Graded Diagnosis and Treatment Policy

Legal analysis: diseases are graded according to their severity, gravity, urgency, and ease of treatment, with different levels of medical institutions undertaking the treatment of different diseases, with common and frequent diseases being treated in grassroots hospitals, and difficult and critical diseases being treated in large hospitals. The implementation of graded diagnosis and treatment, two-way referral system, advocating the first primary diagnosis and treatment, by the village health office, township health centers to provide general common diseases, common diseases, chronic diseases, primary diagnosis and treatment services, difficult and serious illnesses and diseases of patients timely referral to the second and third-tier hospitals to receive diagnosis and treatment, the condition of the patients in remission or into the recovery period of the patients timely referral back to the grass-roots level to receive rehabilitation diagnosis and treatment.

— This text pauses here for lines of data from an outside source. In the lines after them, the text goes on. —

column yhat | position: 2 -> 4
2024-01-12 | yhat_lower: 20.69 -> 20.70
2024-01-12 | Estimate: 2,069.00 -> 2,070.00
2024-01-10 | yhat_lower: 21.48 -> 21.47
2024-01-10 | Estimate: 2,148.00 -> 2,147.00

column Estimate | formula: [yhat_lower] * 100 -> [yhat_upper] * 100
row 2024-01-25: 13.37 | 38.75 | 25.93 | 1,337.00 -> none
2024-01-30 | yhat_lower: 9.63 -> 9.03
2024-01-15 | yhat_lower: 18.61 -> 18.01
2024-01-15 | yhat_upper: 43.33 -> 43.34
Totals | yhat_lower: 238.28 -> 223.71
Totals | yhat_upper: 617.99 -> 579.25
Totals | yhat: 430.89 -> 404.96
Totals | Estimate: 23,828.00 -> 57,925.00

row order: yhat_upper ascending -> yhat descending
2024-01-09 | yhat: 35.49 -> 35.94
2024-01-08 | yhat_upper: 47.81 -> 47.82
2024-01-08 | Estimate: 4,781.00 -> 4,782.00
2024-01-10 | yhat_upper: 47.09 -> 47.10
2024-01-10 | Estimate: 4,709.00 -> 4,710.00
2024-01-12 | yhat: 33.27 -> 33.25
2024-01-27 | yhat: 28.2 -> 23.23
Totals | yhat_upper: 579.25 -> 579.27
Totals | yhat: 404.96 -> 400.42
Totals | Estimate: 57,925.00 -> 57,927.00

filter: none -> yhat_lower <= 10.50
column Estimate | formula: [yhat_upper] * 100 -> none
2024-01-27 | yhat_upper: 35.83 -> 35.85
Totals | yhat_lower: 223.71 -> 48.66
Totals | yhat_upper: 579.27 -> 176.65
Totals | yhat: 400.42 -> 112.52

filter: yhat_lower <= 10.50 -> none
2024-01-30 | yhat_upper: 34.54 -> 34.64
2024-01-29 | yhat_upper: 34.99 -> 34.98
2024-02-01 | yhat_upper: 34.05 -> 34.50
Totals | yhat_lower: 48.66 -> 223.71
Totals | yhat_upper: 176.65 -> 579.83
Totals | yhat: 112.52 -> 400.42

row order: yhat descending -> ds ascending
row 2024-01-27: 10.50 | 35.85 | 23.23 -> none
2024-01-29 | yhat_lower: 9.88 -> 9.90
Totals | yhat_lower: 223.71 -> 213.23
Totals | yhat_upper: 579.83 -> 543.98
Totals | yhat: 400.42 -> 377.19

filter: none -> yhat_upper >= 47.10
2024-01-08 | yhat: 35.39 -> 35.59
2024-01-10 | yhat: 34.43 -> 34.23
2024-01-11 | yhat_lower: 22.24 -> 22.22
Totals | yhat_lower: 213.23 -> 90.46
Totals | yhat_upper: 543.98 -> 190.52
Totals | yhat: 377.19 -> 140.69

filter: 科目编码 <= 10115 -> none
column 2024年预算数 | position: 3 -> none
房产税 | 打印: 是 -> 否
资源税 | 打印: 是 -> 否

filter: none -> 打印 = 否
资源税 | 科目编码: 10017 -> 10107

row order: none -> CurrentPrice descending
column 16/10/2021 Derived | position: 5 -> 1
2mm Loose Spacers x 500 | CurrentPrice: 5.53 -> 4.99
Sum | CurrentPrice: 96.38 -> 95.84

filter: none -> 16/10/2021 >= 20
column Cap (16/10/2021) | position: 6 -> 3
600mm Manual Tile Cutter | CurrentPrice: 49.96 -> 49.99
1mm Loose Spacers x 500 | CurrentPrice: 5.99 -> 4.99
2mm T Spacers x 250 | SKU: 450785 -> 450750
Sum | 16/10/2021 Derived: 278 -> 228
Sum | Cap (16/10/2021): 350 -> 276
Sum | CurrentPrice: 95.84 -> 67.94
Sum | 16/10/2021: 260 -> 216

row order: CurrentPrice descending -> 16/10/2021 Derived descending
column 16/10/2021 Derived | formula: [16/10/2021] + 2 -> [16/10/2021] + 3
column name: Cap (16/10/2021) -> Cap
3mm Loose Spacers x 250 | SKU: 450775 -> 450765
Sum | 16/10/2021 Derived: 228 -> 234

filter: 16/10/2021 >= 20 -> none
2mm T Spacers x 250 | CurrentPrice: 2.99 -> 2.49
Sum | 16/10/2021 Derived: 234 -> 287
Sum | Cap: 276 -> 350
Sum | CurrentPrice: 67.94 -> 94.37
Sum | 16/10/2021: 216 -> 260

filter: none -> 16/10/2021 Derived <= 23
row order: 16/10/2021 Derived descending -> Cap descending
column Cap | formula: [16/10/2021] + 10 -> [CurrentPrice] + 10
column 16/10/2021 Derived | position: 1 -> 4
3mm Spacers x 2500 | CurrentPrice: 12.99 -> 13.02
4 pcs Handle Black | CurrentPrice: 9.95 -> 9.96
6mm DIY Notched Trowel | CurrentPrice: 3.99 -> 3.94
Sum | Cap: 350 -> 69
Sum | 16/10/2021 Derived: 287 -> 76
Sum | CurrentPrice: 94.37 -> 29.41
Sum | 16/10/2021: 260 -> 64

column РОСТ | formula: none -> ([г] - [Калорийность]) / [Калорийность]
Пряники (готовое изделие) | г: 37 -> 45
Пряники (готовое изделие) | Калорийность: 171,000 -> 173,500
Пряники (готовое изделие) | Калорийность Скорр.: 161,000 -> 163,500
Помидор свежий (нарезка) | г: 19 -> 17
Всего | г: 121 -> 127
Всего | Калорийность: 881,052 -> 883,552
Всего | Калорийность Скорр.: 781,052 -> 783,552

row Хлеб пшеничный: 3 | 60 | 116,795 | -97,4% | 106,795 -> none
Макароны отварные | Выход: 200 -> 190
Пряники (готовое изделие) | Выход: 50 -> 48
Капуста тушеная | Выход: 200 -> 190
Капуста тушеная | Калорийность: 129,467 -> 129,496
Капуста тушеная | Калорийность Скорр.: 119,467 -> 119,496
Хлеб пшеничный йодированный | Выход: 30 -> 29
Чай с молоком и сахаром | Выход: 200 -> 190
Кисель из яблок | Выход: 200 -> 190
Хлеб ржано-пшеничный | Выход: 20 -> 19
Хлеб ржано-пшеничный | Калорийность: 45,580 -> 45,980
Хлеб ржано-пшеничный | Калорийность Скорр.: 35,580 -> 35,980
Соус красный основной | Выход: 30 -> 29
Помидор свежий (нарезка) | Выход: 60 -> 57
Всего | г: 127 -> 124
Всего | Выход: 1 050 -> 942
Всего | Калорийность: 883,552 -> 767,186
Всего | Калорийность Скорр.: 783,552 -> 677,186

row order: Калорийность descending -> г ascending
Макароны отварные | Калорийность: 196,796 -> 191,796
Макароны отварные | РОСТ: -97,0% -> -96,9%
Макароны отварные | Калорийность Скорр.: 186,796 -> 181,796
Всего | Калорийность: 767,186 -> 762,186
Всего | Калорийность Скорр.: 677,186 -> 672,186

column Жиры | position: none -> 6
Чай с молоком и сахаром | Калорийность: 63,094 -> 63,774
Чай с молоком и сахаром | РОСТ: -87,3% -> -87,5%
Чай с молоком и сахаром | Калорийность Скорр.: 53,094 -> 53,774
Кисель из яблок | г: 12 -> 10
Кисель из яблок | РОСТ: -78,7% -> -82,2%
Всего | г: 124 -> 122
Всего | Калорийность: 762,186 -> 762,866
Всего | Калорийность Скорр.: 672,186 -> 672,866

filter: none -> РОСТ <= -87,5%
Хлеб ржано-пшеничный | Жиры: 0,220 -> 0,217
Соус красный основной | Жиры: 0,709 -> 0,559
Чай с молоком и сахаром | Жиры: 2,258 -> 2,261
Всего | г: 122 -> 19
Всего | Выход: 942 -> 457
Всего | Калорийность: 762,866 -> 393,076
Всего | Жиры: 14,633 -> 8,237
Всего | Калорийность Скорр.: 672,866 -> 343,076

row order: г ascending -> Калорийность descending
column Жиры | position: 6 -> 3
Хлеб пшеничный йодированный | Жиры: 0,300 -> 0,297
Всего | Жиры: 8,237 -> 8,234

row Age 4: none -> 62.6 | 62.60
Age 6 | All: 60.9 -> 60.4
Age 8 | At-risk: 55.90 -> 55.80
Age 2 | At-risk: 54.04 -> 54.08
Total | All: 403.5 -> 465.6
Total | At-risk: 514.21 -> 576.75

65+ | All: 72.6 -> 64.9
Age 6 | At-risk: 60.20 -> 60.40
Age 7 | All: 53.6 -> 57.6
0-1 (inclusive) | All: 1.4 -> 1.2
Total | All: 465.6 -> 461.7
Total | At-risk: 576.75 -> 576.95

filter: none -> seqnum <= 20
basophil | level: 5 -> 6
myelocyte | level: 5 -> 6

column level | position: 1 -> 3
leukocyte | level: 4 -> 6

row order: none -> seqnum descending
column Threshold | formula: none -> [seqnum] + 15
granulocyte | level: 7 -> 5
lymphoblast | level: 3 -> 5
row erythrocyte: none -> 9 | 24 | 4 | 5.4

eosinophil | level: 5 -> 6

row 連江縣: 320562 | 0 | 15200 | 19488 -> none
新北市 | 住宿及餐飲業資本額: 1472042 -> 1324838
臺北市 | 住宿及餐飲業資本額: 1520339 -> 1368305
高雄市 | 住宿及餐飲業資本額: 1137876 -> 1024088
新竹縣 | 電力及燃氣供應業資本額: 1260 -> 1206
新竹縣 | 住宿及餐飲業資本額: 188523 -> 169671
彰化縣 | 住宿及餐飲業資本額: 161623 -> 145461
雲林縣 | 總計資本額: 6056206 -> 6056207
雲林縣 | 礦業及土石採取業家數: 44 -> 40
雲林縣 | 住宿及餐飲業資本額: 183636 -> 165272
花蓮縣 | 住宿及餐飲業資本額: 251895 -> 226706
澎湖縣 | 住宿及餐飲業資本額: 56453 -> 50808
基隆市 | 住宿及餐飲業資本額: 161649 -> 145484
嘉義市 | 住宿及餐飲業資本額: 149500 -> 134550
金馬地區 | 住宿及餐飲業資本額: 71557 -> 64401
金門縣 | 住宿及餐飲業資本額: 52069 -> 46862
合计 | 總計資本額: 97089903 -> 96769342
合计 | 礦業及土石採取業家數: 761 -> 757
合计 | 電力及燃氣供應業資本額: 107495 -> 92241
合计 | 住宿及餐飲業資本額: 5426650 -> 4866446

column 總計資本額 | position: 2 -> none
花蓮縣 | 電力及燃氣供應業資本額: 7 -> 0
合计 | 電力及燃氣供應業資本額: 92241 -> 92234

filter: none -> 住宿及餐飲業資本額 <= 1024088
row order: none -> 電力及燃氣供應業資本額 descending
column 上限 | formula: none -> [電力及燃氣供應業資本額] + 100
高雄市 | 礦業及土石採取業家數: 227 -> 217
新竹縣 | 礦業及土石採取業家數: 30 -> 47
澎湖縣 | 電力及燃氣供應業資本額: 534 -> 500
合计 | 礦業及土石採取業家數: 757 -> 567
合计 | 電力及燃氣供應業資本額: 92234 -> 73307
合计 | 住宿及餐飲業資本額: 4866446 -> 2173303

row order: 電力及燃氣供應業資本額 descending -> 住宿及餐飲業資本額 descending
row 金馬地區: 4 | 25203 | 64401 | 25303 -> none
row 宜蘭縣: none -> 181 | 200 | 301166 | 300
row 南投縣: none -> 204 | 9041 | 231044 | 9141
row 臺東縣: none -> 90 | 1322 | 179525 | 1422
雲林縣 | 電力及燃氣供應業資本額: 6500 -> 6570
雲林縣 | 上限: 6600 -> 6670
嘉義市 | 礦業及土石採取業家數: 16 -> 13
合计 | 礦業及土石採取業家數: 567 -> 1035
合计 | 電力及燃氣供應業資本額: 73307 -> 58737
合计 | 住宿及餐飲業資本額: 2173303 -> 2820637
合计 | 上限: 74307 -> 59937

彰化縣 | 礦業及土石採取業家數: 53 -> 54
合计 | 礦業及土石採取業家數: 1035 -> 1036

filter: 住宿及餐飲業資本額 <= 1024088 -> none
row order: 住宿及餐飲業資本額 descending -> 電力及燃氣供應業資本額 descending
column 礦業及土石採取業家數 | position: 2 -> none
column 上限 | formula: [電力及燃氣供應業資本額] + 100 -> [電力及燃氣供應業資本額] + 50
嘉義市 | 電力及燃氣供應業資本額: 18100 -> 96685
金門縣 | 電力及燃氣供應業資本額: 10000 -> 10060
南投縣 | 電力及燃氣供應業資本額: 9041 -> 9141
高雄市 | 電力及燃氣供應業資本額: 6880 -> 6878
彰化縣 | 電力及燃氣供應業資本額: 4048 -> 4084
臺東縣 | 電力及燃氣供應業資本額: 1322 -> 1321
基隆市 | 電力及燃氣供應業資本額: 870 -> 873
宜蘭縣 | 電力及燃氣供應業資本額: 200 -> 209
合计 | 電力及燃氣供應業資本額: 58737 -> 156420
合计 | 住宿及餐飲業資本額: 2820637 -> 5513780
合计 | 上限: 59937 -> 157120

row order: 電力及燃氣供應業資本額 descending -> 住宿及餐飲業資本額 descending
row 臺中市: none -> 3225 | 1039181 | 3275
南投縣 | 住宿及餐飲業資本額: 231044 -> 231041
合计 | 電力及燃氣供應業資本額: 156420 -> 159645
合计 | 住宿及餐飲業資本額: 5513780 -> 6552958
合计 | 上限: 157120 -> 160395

Legal Basis: The Law of the People's Republic of China on Basic Medical Care and Health Promotion Article 30 The State promotes the implementation of a hierarchical diagnosis and treatment system for basic medical services, guides patients with non-emergency conditions to first seek treatment at primary medical and health care institutions, implements the system of responsibility for the first diagnosis and referral review and approval of the system, and gradually establishes a mechanism for first diagnosis at the grass-roots level, bidirectional referrals, separation of the acute and chronic conditions, and up and down coordination, and connects the system to the basic medical insurance system.

The county government is also working on the establishment of a system of two-way referral and up-and-down linkage, which will be linked to the basic medical insurance system.

Local people's governments at and above the county level, according to the medical and health needs of their administrative regions, integrate government-organized medical and health resources in the region, and set up medical consortia and other coordinated and linked medical service cooperation mechanisms in accordance with local conditions. Encourage social forces to organize health care institutions to participate in medical services cooperation mechanism.